Grace, however, comes into play when you accept Jesus for the first time. Grace and forgiveness come as the initial terms of salvation. After you’re saved, more rules will follow. The works-righteousness type of Christianity becomes a life of following laws, rules and regulations.
I grew up in an Asian family. Mom and Dad were traditional. We were taught to respect our elders. Disrespecting elders was a sin. Shame on the family name was also a sin. We were to work hard. Make good grades in school and do our part to contribute to better society. That made us a good human being. To fail was to not know how to be a good human.
The Apostle Paul is the bearer of the light of Christ. He saw the light on the road to Damascus. He also saw how circumcision seriously messed up the pure approach to trusting in Jesus for righteousness. I wonder what Paul would have to say about Confucius. I also wonder what Confucius would have to say about Paul’s understanding of works-righteousness.
I didn’t realize how Confucian-based cultures can easily twist Paul’s teachings of grace into one of good works. Chinese Christian churches tend to view grace through Confucianist lenses. We do it so naturally and so easily that we are not even aware of it ourselves. This is why Chinese churches still struggle with “grace through faith.”
I didn’t realize this spiritual blindness until I got into seminary and began studying Lutheran theology. I studied theology to enter into Church ministry to serve as a pastor.
About fifteen years later after undergrad studies, I would begin to sense God’s calling in my life. Through prayer and a sense of God’s leading, I eventually enrolled into a small seminary. It was here that I first learned about the theology of grace. Perhaps more on this will come in a future post.
Anyway, second-generation Christians, like myself, who are locally born here (i.e., American-born Chinese or Chinese-born Canadians), occasionally receive a revelation.

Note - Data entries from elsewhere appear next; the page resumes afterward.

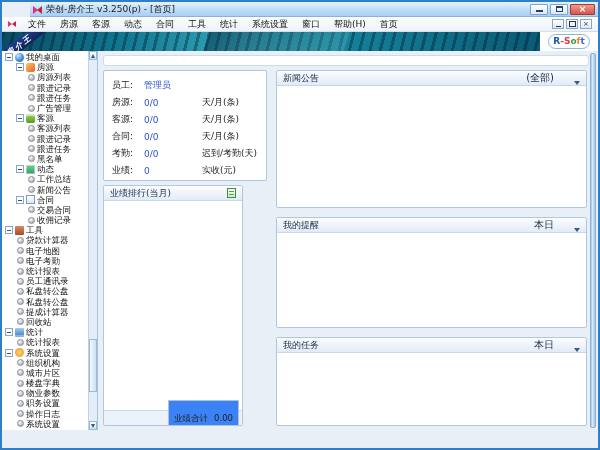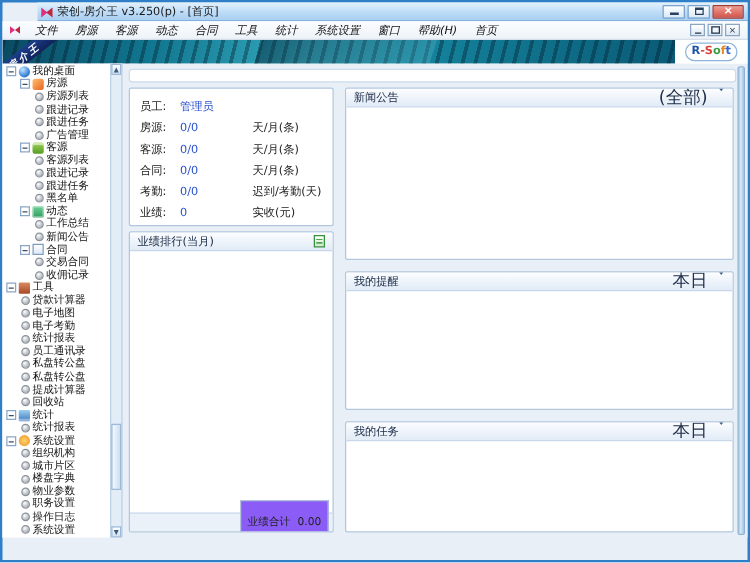"文件" .mi { font-style: italic -> none }
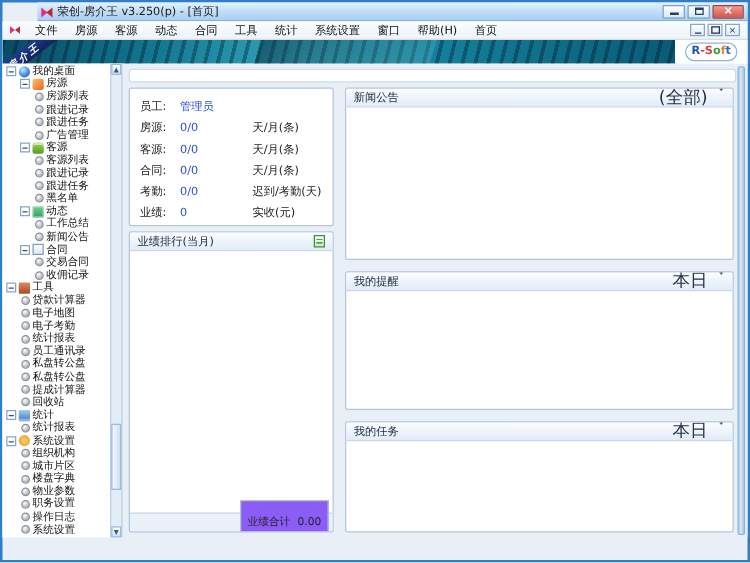"(全部)" .pfil { align-items: flex-start -> flex-end; font-size: 14px -> 10px; gap: 8px -> 20px }
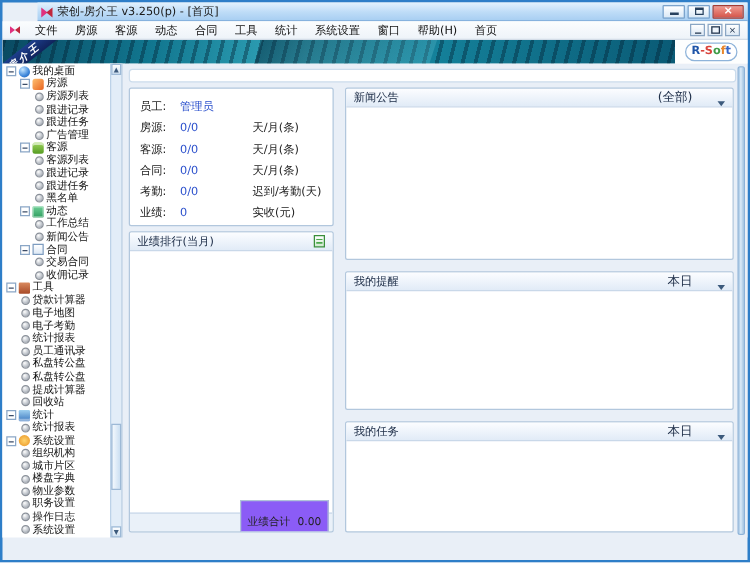"业绩排行(当月)" .rank-panel { width: 164px -> 140px }
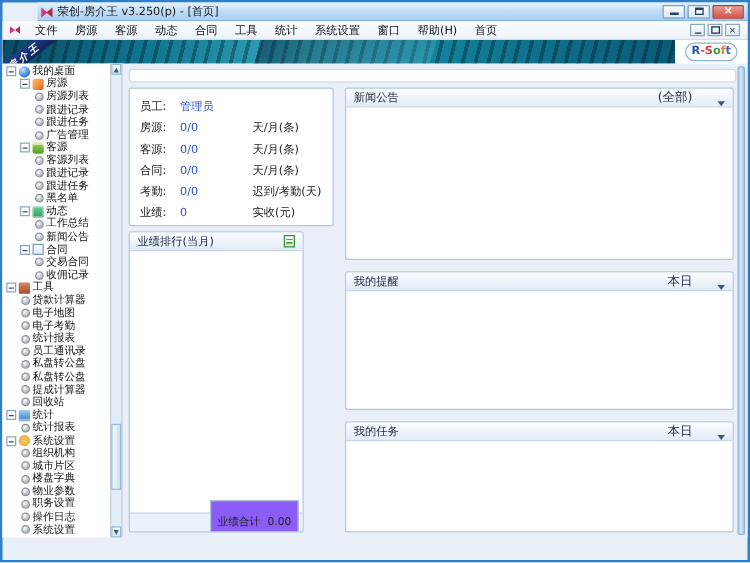"业绩合计" .total-box { background: #8b5cf6 -> #3b82f6 }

Upon a visit to a mainstream non-ethnic church with our friends, we get a taste of how grace is understood and practiced by a non-Asian.
Ooooh. Somehow, grace tasted different from how it’s practiced in my ethnic church. It felt less law-oriented. Less rules-based. There is a feeling of more liberty and freedom and grace is truly practiced in the Christian life. It sounded more like something that Jesus would teach and practice.
Example of Jesus healing the lame man at the pool in John ch. 5. Jesus wanted to prove that sins can be forgiven. In effect, he was trying to convey the thought: “Your sins are forgiven. And by the way, you are healed too. So pick up your mat and walk… Now do you believe your sins are forgiven? Do you need any more proof than this?”
As bible-believing Christians, we are called to trust in God’s grace for forgiveness of sins. God’s mercy and grace endureth forever. They’re supposed to endure forever anyway. Now we got to see it practiced in people’s lives. Grace looked, smelled, tasted and sounded different than how it was taught in my ethnic Chinese church.
Years later after seminary and after ordination into Ministry into Word and Sacrament, I realized that grace had nothing to do with the racial or ethnic makeup of the church. Grace is not a western idea. Rather, it had everything to do with right theology.
When second-generation Christians make the heart-wrenching decision to leave the ethnic church of our parents’, we do it because we have found a new openness of grace in the mainstream American church.
It starts when we will begin to notice a dichotomy between how the two cultures understand and apply grace. We observe how people and fellow Christians treat one another. They treat one another with love and respect because there is grace in their lives. God’s grace becomes apparent when they feel a liberty and freedom in their spirituality.
We sense the fruit of grace first. We feel liberty and freedom but we don’t know where it comes from. Initially, we can’t pinpoint what it is. Sometimes we mistake the freedom for laissez-faire (i.e., anything goes). But no. That’s not it.
When we finally realize that the spirit of freedom and liberty comes from grace, we will run to God for grace. When we can’t identify where freedom and liberty comes from, we are still lost. When we are lost in darkness, we can only resort to an artificial freedom. This artificial freedom can only be had through redirecting our own failures onto other people. How so? Judging others, condemning attitudes, and by accusing others of their faults so we look better than them.
The Law works like a Mirror
Previously, there would be a heavy spirit of judgment, condemnation, and accusation. This heavy spiritual atmosphere exists in ethnic Asian churches because of our own requirements we place on ourselves to follow rules and laws. Rules can only sink a ship. Rules do not lift us up out of danger. Rules and our failure to obey the rules act only indicators of danger. It warns us that we are sinking and need a life-raft.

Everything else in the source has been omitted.